Closed p5pRT closed 20 years ago
The regular expression:
$msg =~ s/[\x00-\x1f]//g;
works to remove all control codes from an ASCII string.
The equivalent using the \cX construct does *NOT*:
$msg =~ s/[\c@-\c_]//g;
Shane Harrelson (via RT) wrote:
The regular expression:
$msg =~ s/[\x00-\x1f]//g;
works to remove all control codes from an ASCII string.
The equivalent using the \cX construct does *NOT*:
$msg =~ s/[\c@-\c_]//g;
The simplistic patch below should fix it. Any comments about it ?
--- toke.c (revision 3409) +++ toke.c (working copy) @@ -1220\,7 +1220\,7 @@
const char *leaveit = /* set of acceptably-backslashed characters */ PL_lex_inpat - ? "\\.^$@AGZdDwWsSbBpPXC+*?|()-nrtfeaxcz0123456789[{]} \t\n\r\f\v#" + ? "\\.^$@AGZdDwWsSbBpPXC+*?|()-nrtfeaxz0123456789[{]} \t\n\r\f\v#" : "";
--- t/op/pat.t (revision 3409) +++ t/op/pat.t (working copy) @@ -6\,7 +6\,7 @@
$| = 1;
-print "1..1056\n"; +print "1..1060\n";
BEGIN { chdir 't' if -d 't'; @@ -3268\,5 +3268\,10 @@ "$x-$y"; }\, 'captures can move backwards in string');
-# last test 1056 +# perl #27940: \cA not recognized in character classes +ok("a\cAb" =~ /\cA/\, '\cA in pattern'); +ok("a\cAb" =~ /[\cA]/\, '\cA in character class'); +ok("a\cAb" =~ /[\cA-\cB]/\, '\cA in character class range'); +ok("abc" =~ /[^\cA-\cB]/\, '\cA in negated character class range');
+# last test 1060
The RT System itself - Status changed from 'new' to 'open'
Rafael Garcia-Suarez \rgarciasuarez@​mandrakesoft\.com wrote: :Shane Harrelson (via RT) wrote: :> :> The regular expression: :> :> $msg =~ s/[\x00-\x1f]//g; :> :> works to remove all control codes from an ASCII string. :> :> The equivalent using the \cX construct does *NOT*: :> :> $msg =~ s/[\c@-\c_]//g; : :The simplistic patch below should fix it. :Any comments about it ?

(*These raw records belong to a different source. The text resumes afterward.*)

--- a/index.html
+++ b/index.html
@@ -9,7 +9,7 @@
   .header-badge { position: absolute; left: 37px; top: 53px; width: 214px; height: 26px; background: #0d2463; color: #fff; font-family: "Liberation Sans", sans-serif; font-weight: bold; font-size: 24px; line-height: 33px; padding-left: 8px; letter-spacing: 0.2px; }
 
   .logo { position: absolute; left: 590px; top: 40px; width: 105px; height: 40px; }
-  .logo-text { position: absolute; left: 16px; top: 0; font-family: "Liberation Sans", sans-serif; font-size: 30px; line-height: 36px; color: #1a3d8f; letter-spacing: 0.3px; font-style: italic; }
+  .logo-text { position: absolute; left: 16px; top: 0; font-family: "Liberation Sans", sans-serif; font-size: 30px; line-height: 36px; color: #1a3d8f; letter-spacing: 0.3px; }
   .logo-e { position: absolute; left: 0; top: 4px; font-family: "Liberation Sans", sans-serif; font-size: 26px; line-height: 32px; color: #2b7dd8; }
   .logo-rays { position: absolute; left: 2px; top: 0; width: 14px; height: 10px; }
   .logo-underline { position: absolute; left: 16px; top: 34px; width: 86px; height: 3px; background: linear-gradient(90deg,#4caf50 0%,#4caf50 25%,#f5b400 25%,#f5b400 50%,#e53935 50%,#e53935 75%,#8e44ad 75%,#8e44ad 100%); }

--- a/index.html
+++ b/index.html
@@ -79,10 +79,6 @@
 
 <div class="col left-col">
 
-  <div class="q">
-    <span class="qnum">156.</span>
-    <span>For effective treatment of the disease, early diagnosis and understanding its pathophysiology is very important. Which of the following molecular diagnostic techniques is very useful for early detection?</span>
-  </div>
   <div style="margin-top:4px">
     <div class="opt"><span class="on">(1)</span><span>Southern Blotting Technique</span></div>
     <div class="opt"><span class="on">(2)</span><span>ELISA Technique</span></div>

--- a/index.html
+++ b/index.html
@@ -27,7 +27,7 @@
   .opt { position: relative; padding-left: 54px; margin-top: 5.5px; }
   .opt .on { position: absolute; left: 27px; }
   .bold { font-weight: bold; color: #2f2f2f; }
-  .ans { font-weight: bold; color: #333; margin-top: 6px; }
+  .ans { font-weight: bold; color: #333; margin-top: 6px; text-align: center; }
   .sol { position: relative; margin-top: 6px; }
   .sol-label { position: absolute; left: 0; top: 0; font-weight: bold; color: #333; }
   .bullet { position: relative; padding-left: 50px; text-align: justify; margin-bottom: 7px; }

Does this also DTRT for \cX in embedded code? Eg: /(?{ '\cA' })/ /(?{ "\cA" })/
Hugo
hv@crypt.org wrote:
Does this also DTRT for \cX in embedded code? Eg: /(?{ '\cA' })/ /(?{ "\cA" })/
Good question. The answer is yes.
I would add a few more test cases to ensure that the "range" is working... for example:
+ok("a\cBb" =~ /[\cA-\cB]/\, '\cB in character class range'); +ok("a\cCbc" =~ /[^\cA-\cB]/\, '\cC in negated character class range');
-----Original Message----- From: Rafael Garcia-Suarez via RT [mailto:perlbug-followup@perl.org] Sent: Friday\, April 02\, 2004 3:51 AM To: SHarrelson@matrasystems.com Subject: Re: [perl #27940] perlbug: [\x00-\x1f] works\, [\c@-\c_] does not
Shane Harrelson (via RT) wrote:
The regular expression:
$msg =~ s/[\x00-\x1f]//g;
works to remove all control codes from an ASCII string.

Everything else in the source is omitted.